Saturday, December 18, 2010

Ashtray Heart

I am listening to a Jersey City radio station online. In another room of the house, a local station is keeping a cat company. Both are playing Captain Beefheart tunes and have been for a couple hours now.

I checked email when I arrived home from my outing with OB. Crash sent me a link with the sad news that Captain Beefheart had died. His real name was Don Van Vliet, and he had been suffering for many years with MS. An accomplished musician and painter, he is survived by his wife of 40 years.

I don’t remember exactly when I first heard the Captain’s music. Sometime in the late 60s. Rock and roll was still a teenager and in its youth was already doing a lot of experimentation, separating itself from its roots in blues. Beefheart chose to stay behind and explore those roots, deconstructing, if you will, that basic rhythm into what some would say is equally innovative as the infant free jazz movement of the time. It certainly had my attention.

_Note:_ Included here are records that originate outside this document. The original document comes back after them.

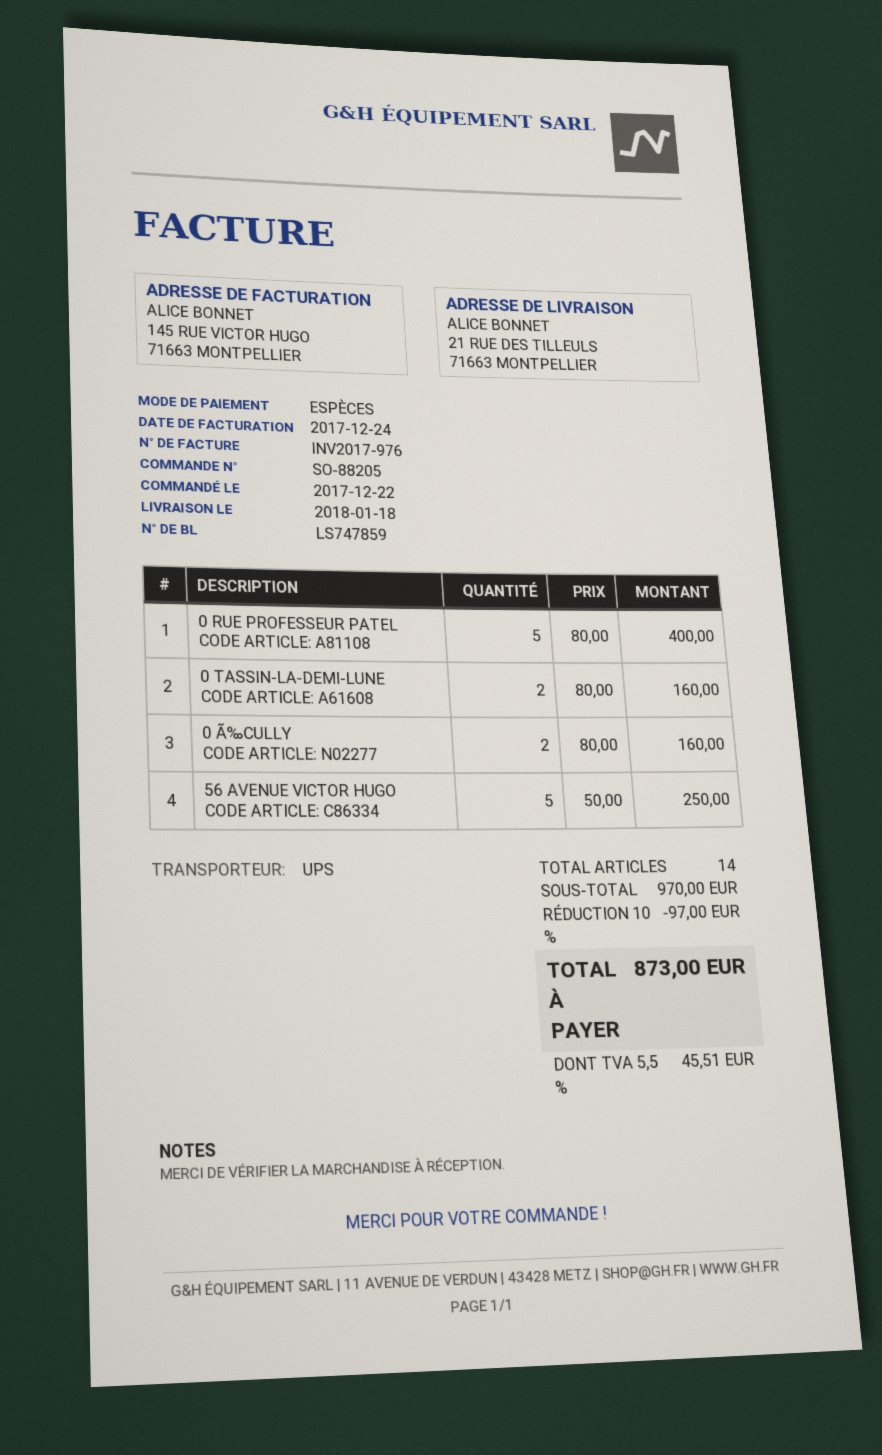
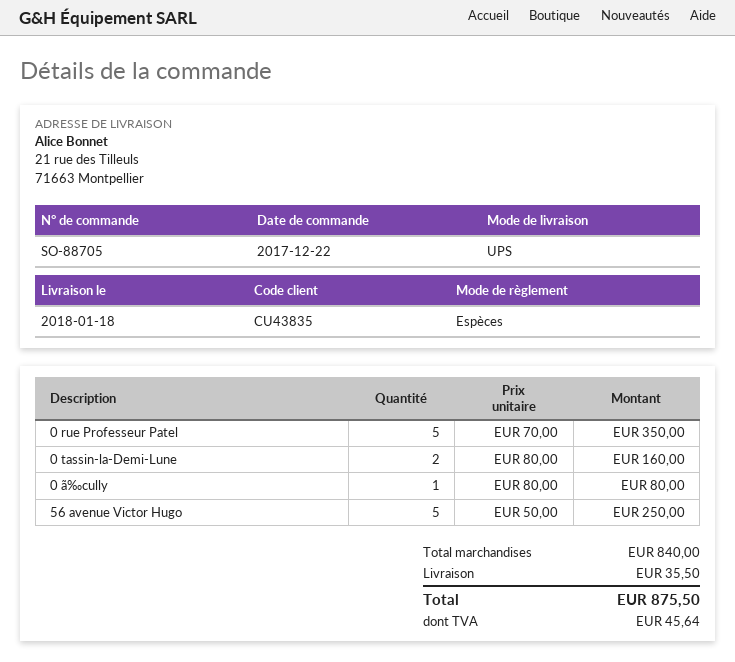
order number: SO-88205 -> SO-88705
0 RUE PROFESSEUR PATEL: 5 x 80.00 = 400.00 -> 5 x 70.00 = 350.00
0 Ã‰CULLY: 2 x 80.00 = 160.00 -> 1 x 80.00 = 80.00
subtotal: 970.00 -> 840.00
discount: 10% = 97.00 -> none
shipping: none -> 35.50
tax: 45.51 -> 45.64
total: 873.00 -> 875.50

Beefheart was a poet of the absurd. I like to say that his music found the sounds in between the notes. Psychodelia certainly played a part. But lest a person call it noise, consider that he was a person with a strong vision, a perfectionist who alienated many of his band members.

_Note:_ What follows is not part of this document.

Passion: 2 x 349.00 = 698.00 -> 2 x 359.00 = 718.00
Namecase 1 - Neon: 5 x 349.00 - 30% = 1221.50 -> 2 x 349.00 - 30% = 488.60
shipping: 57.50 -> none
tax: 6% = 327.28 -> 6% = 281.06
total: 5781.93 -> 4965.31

His music is certainly an acquired taste, even though some may say it lacks musicality. Yet it is also defining, and therefore brings like minds together.

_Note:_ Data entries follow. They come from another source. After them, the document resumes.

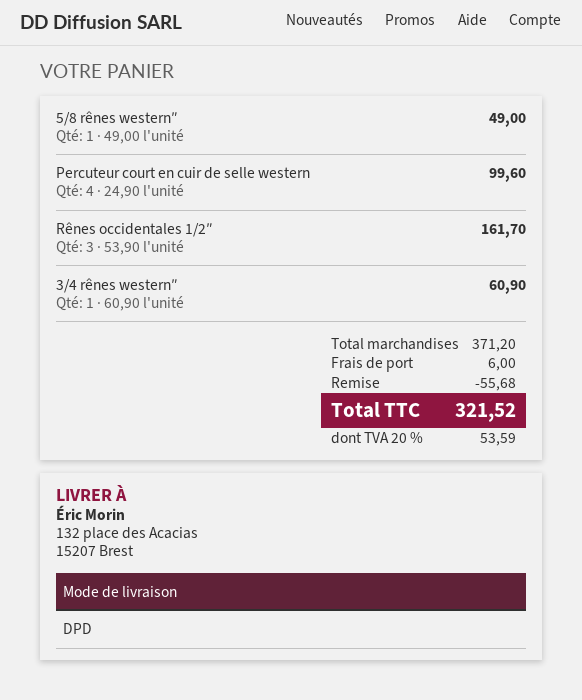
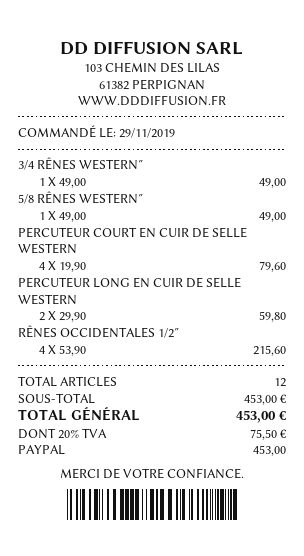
Percuteur court en cuir de selle western: 4 x 24.90 = 99.60 -> 4 x 19.90 = 79.60
Rênes occidentales 1/2″: 3 x 53.90 = 161.70 -> 4 x 53.90 = 215.60
3/4 rênes western″: 1 x 60.90 = 60.90 -> 1 x 49.00 = 49.00
PERCUTEUR LONG EN CUIR DE SELLE WESTERN: none -> 2 x 29.90 = 59.80
subtotal: 371.20 -> 453.00
discount: 55.68 -> none
shipping: 6.00 -> none
tax: 20% = 53.59 -> 20% = 75.50
total: 321.52 -> 453.00

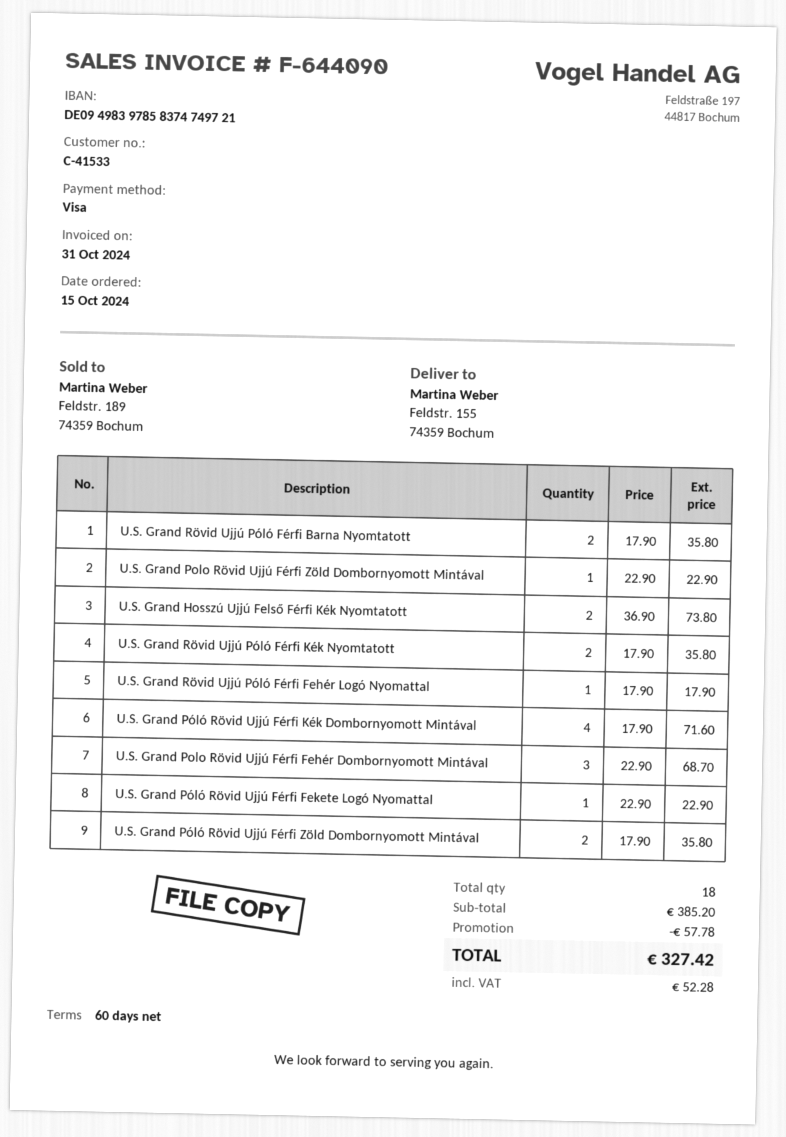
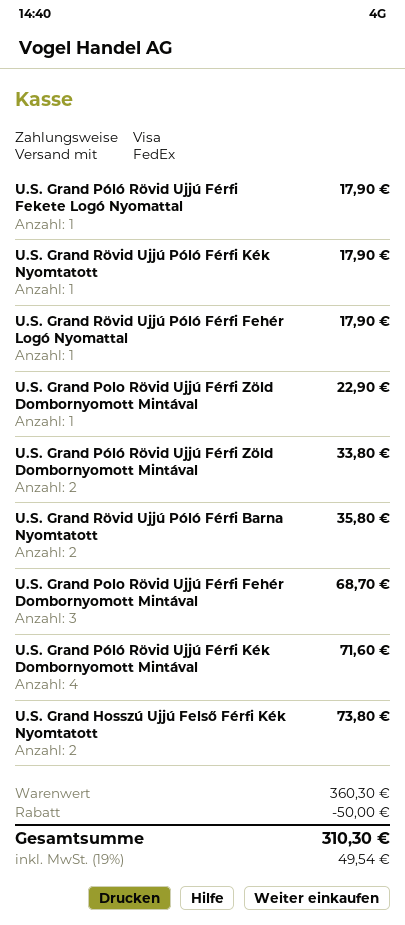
U.S. Grand Rövid Ujjú Póló Férfi Kék Nyomtatott: 2 for 35.80 -> 1 for 17.90
U.S. Grand Póló Rövid Ujjú Férfi Fekete Logó Nyomattal: 1 for 22.90 -> 1 for 17.90
U.S. Grand Póló Rövid Ujjú Férfi Zöld Dombornyomott Mintával: 2 for 35.80 -> 2 for 33.80
subtotal: 385.20 -> 360.30
discount: 57.78 -> 50.00
tax: 52.28 -> 49.54
total: 327.42 -> 310.30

It may have been 1983. I had recently moved to Syracuse, NY. There was a cooperative gallery in town, Artisera, that I frequently visited, and I soon became friends with the SU grad students that ran the space. One of them fancied himself a poet, and knowing that I wrote and did performance art, asked me to join him and a young undergrad writer one Saturday afternoon to do a poetry reading at the gallery.

The grad student and I created an environment for the reading. He hung a tree limb from the ceiling and spread dead leaves on the floor. It was Autumn. I brought an old Hoover upright, an old B&W TV on a stand, turned the TV on to static and had a female grad student in vintage clothing vacuum the leaves. We were young, but the undergrad was younger. He showed up with a boom box, and was wearing only military fatigue pants.

The grad student read first. I have no impression that remains. I read next. My stepfather, who also lived in Syracuse (another story), fell asleep. The undergrad woke him up with the boom box. Captain Beefheart. He crushed dead leaves against his bare chest as he read poems directly to his girlfriend in the audience.

I don’t remember the grad student’s name. Maybe David. The undergrad student is James Gray, a friend forever. I was his Best Man.

Thank you, Captain.


2 comments:

TenMile said...

The instruments could do without the singing (rapping), but I don't think the thing would have been fun without the parody on the tumble weed and notes sent about.

Wolynski said...

I'd rather praise him than actually listen to the music. It's good people like that existed.